Transynaptic Action of Botulinum Neurotoxin Type A at Central Cholinergic Boutons.

Botulinum neurotoxin Type A (BoNT/A) is an effective treatment for several movement disorders, including spasticity and dystonia. BoNT/A acts by cleaving synaptosomal-associated protein of 25 kDa (SNAP-25) at the neuromuscular junction, thus blocking synaptic transmission and weakening overactive muscles. However, not all the therapeutic benefits of the neurotoxin are explained by peripheral neuroparalysis, suggesting an action of BoNT/A on central circuits. Currently, the specific targets of BoNT/A central activity remain unclear. Here, we show that catalytically active BoNT/A is transported to the facial nucleus (FN) after injection into the nasolabial musculature of rats and mice. BoNT/A-mediated cleavage of SNAP-25 in the FN is prevented by intracerebroventricular delivery of antitoxin antibodies, demonstrating that BoNT/A physically leaves the motoneurons to enter second-order neurons. Analysis of intoxicated terminals within the FN shows that BoNT/A is transcytosed preferentially into cholinergic synapses. The cholinergic boutons containing cleaved SNAP-25 are associated with a larger size, suggesting impaired neuroexocytosis.
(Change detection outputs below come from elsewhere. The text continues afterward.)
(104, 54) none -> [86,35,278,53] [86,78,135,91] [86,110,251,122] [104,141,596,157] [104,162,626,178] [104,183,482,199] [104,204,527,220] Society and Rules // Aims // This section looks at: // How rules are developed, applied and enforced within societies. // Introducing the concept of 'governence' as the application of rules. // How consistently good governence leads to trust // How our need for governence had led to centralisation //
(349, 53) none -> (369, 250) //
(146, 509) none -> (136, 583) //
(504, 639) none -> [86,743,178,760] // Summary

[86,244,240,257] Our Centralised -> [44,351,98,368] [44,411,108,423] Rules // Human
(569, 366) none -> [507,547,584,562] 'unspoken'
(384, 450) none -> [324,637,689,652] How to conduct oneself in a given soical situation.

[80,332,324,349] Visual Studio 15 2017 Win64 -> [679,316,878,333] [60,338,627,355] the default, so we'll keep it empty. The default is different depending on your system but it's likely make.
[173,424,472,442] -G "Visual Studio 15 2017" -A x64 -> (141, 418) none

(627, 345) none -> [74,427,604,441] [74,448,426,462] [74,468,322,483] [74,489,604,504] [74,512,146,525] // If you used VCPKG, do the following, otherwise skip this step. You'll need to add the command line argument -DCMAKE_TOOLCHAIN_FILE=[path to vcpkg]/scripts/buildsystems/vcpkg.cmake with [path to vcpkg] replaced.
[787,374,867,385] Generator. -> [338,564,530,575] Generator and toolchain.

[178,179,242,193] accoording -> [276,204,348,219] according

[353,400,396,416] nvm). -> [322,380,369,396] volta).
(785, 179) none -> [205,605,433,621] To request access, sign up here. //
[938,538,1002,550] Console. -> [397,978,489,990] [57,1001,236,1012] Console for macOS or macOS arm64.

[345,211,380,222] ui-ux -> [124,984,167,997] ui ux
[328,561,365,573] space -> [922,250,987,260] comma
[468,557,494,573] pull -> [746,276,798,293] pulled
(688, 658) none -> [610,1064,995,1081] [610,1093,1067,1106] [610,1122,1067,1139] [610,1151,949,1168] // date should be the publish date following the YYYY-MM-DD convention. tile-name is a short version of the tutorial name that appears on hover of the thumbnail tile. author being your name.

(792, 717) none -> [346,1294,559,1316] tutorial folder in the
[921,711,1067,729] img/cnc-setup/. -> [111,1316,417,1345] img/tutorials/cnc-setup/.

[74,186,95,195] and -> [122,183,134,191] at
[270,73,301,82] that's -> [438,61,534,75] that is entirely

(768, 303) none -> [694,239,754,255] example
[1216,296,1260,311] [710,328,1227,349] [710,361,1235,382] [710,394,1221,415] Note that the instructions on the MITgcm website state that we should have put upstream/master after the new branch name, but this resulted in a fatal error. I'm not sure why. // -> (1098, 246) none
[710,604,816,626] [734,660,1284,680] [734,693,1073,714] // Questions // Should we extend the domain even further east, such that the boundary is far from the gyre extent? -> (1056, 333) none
Together, the present findings indicate a previously unrecognized source of reduced motoneuron drive after BoNT/A via blockade of central, excitatory cholinergic inputs. These data highlight the ability of BoNT/A to selectively target and modulate specific central circuits, with consequent impact on its therapeutic effectiveness in movement disorders. SIGNIFICANCE STATEMENT Botulinum neurotoxins are among the most potent toxins known. Despite this, their specific and reversible action prompted their use in clinical practice to treat several neuromuscular pathologies (dystonia, spasticity, muscle spasms) characterized by hyperexcitability of peripheral nerve terminals or even in nonpathological applications (i.e., cosmetic use). Substantial experimental and clinical evidence indicates that not all botulinum neurotoxin Type A (BoNT/A) effects can be explained solely by the local action (i.e., silencing of the neuromuscular junction). In particular, there are cases in which the clinical benefit exceeds the duration of peripheral neurotransmission blockade. In this study, we demonstrate that BoNT/A is transported to facial motoneurons, released, and internalized preferentially into cholinergic terminals impinging onto the motoneurons. Our data demonstrate a direct central action of BoNT/A.